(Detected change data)
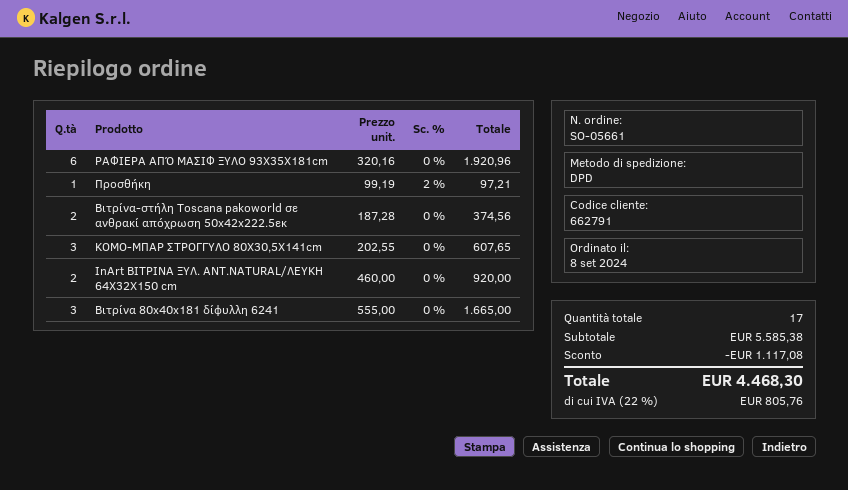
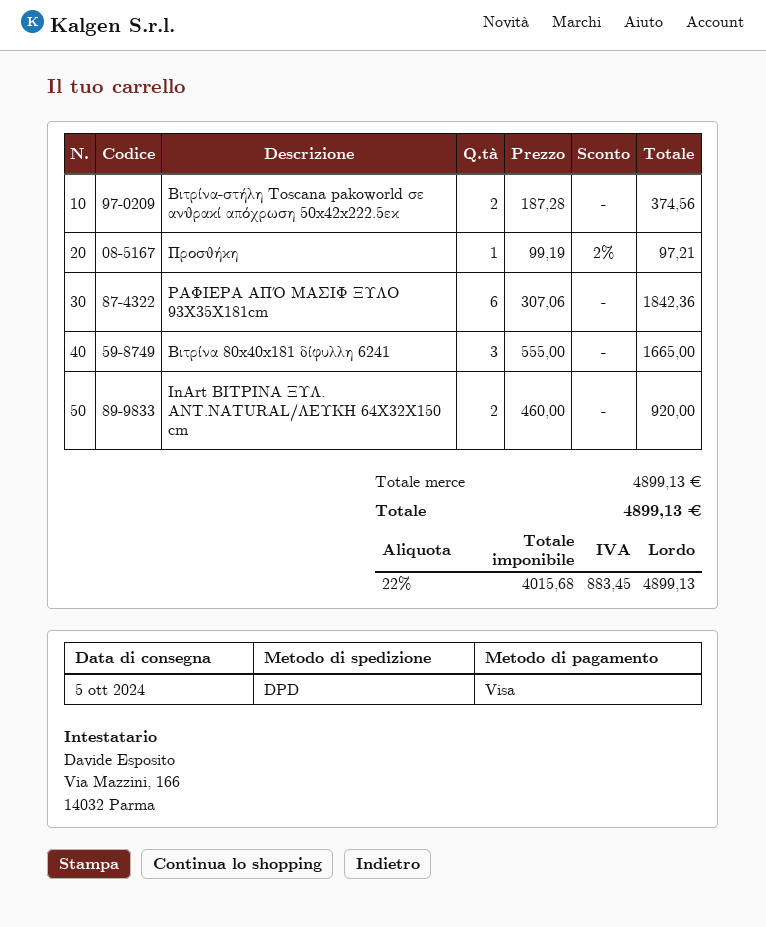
ΡΑΦΙΕΡΑ ΑΠΌ ΜΑΣΙΦ ΞΥΛΟ 93Χ35Χ181cm: 6 x 320.16 = 1920.96 -> 6 x 307.06 = 1842.36
ΚΟΜΟ-ΜΠΑΡ ΣΤΡΟΓΓΥΛΟ 80Χ30,5Χ141cm: 3 x 202.55 = 607.65 -> none
subtotal: 5585.38 -> 4899.13
discount: 1117.08 -> none
tax: 22% = 805.76 -> 22% = 883.45
total: 4468.30 -> 4899.13

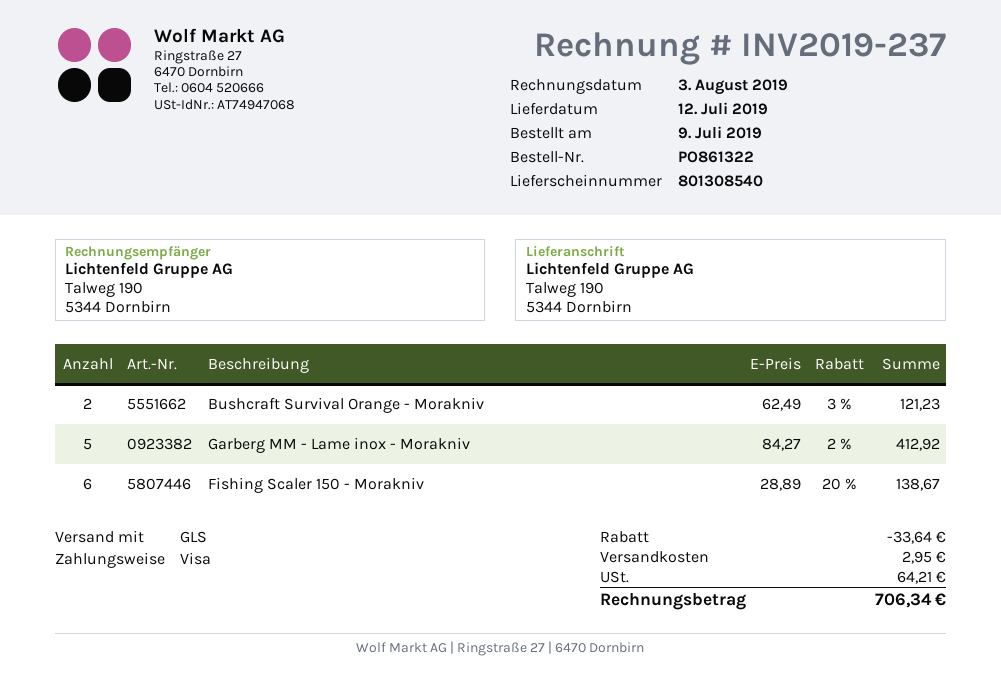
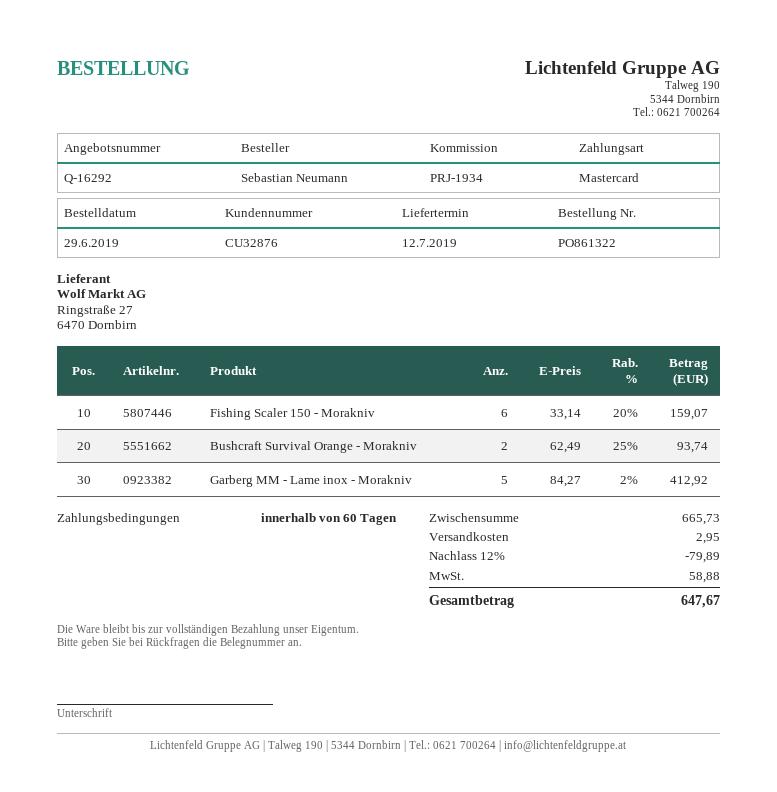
order date: 2019-07-09 -> 2019-06-29
payment method: Visa -> Mastercard
Bushcraft Survival Orange - Morakniv: 2 x 62.49 - 3% = 121.23 -> 2 x 62.49 - 25% = 93.74
Fishing Scaler 150 - Morakniv: 6 x 28.89 - 20% = 138.67 -> 6 x 33.14 - 20% = 159.07
discount: 33.64 -> 79.89
tax: 64.21 -> 58.88
total: 706.34 -> 647.67

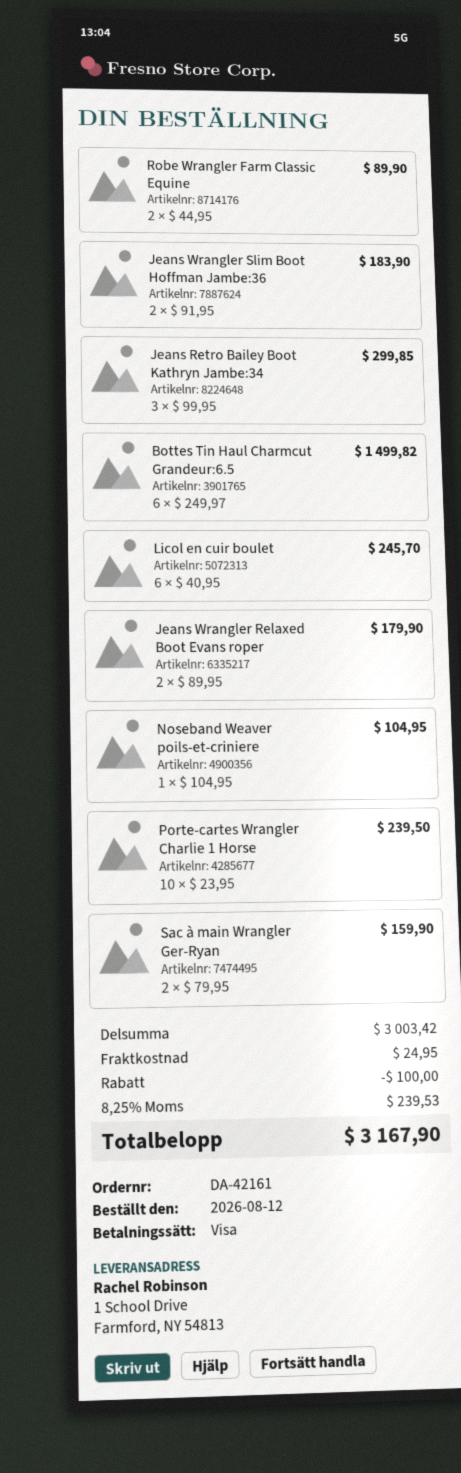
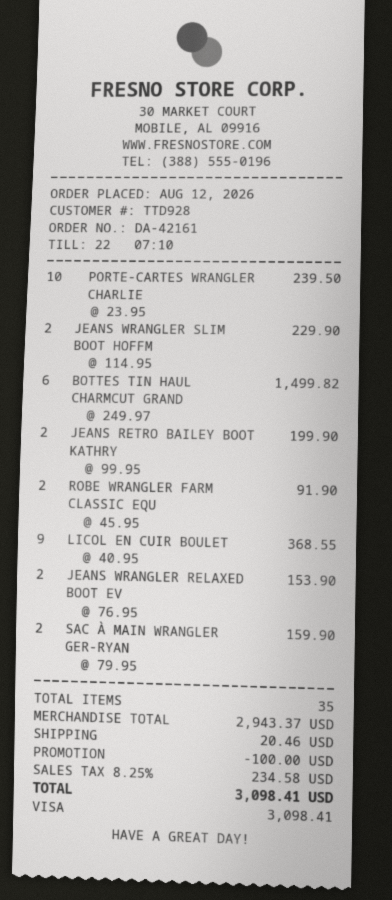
Robe Wrangler Farm Classic Equine: 2 x 44.95 = 89.90 -> 2 x 45.95 = 91.90
Jeans Wrangler Slim Boot Hoffman Jambe:36: 2 x 91.95 = 183.90 -> 2 x 114.95 = 229.90
Jeans Retro Bailey Boot Kathryn Jambe:34: 3 x 99.95 = 299.85 -> 2 x 99.95 = 199.90
Licol en cuir boulet: 6 x 40.95 = 245.70 -> 9 x 40.95 = 368.55
Jeans Wrangler Relaxed Boot Evans roper: 2 x 89.95 = 179.90 -> 2 x 76.95 = 153.90
Noseband Weaver poils-et-criniere: 1 x 104.95 = 104.95 -> none
subtotal: 3003.42 -> 2943.37
shipping: 24.95 -> 20.46
tax: 8.25% = 239.53 -> 8.25% = 234.58
total: 3167.90 -> 3098.41

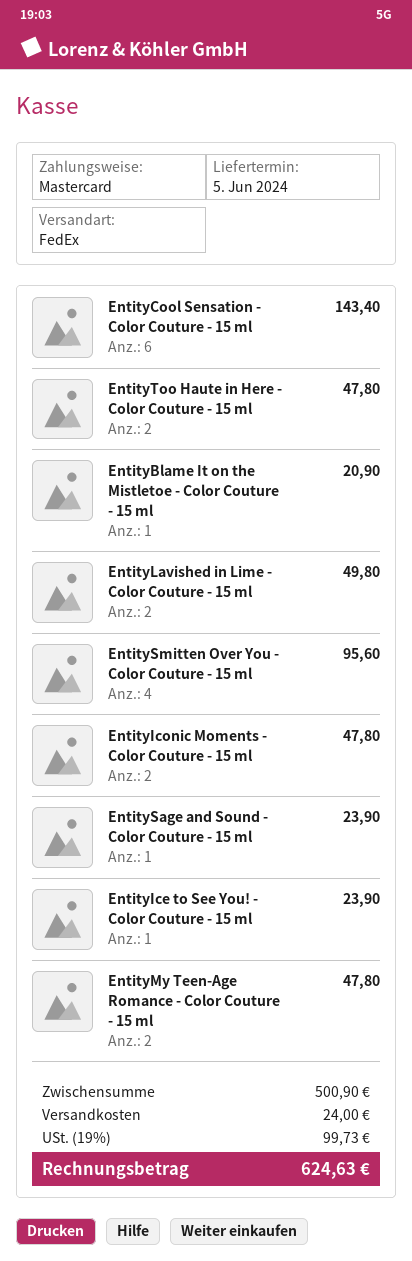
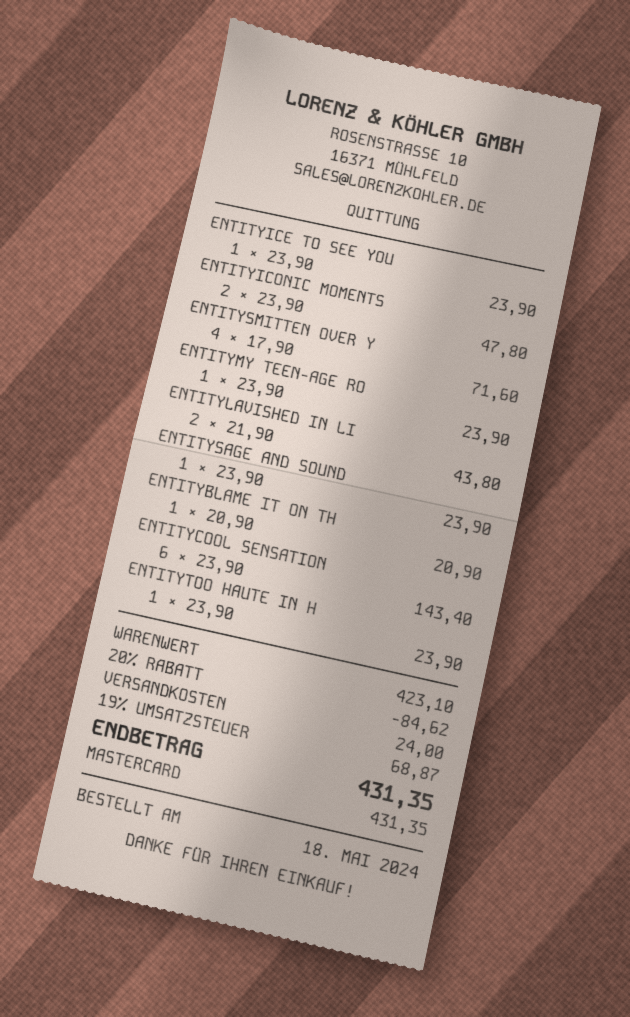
EntityToo Haute in Here - Color Couture - 15 ml: 2 for 47.80 -> 1 for 23.90
EntityLavished in Lime - Color Couture - 15 ml: 2 for 49.80 -> 2 for 43.80
EntitySmitten Over You - Color Couture - 15 ml: 4 for 95.60 -> 4 for 71.60
EntityMy Teen-Age Romance - Color Couture - 15 ml: 2 for 47.80 -> 1 for 23.90
subtotal: 500.90 -> 423.10
discount: none -> 20% = 84.62
tax: 19% = 99.73 -> 19% = 68.87
total: 624.63 -> 431.35

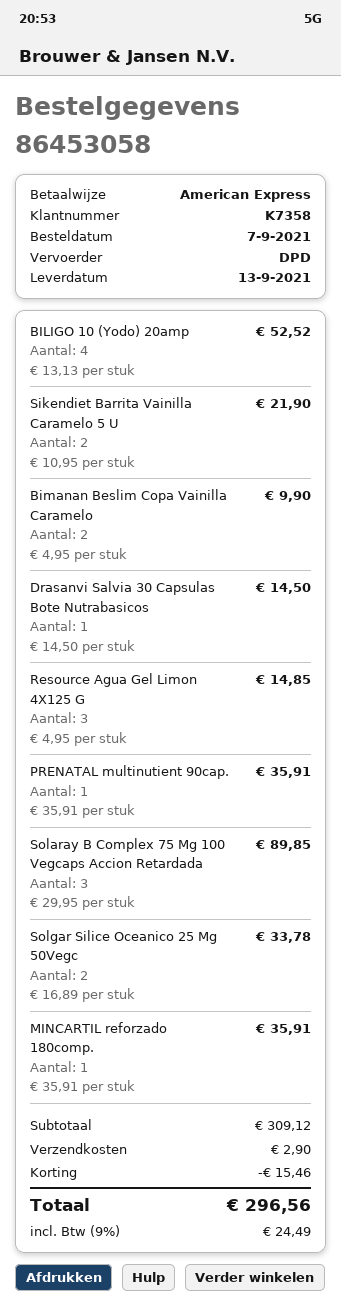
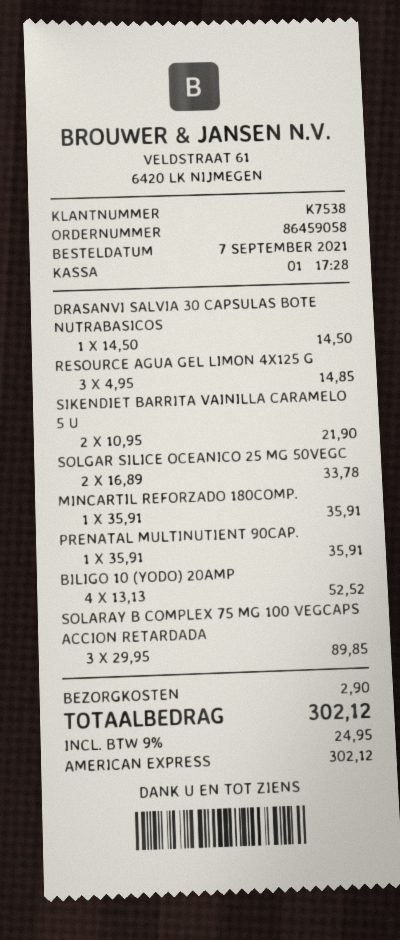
order number: 86453058 -> 86459058
customer number: K7358 -> K7538
Bimanan Beslim Copa Vainilla Caramelo: 2 x 4.95 = 9.90 -> none
discount: 15.46 -> none
tax: 9% = 24.49 -> 9% = 24.95
total: 296.56 -> 302.12

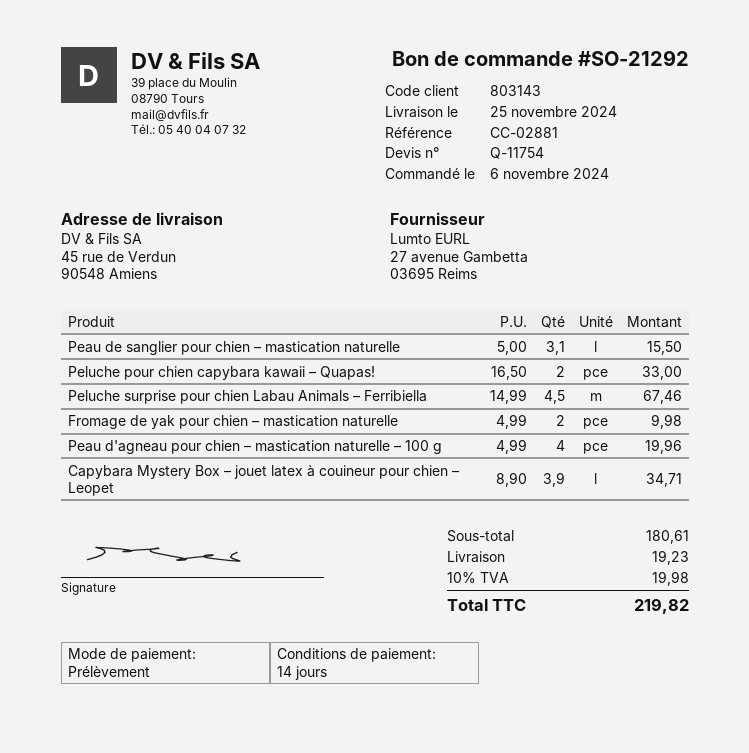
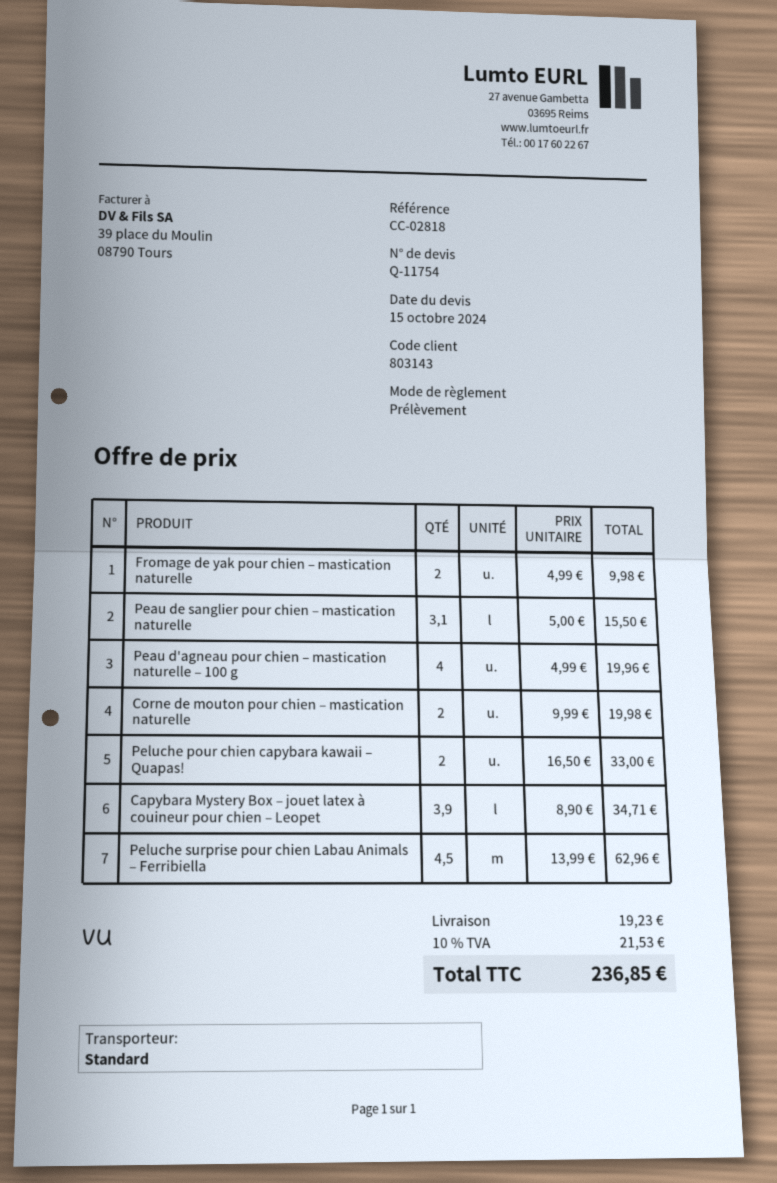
reference: CC-02881 -> CC-02818
Peluche surprise pour chien Labau Animals – Ferribiella: 4.5 x 14.99 = 67.46 -> 4.5 x 13.99 = 62.96
Corne de mouton pour chien – mastication naturelle: none -> 2 x 9.99 = 19.98
tax: 10% = 19.98 -> 10% = 21.53
total: 219.82 -> 236.85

Exercise directions:
Leave out every picture, and copy exactly the lines above starting at the one holding "Jeans Wrangler Relaxed" and ending at the one holding "EntityLavished in Lime", no more and no less.

Exercise response:
Jeans Wrangler Relaxed Boot Evans roper: 2 x 89.95 = 179.90 -> 2 x 76.95 = 153.90
Noseband Weaver poils-et-criniere: 1 x 104.95 = 104.95 -> none
subtotal: 3003.42 -> 2943.37
shipping: 24.95 -> 20.46
tax: 8.25% = 239.53 -> 8.25% = 234.58
total: 3167.90 -> 3098.41

EntityToo Haute in Here - Color Couture - 15 ml: 2 for 47.80 -> 1 for 23.90
EntityLavished in Lime - Color Couture - 15 ml: 2 for 49.80 -> 2 for 43.80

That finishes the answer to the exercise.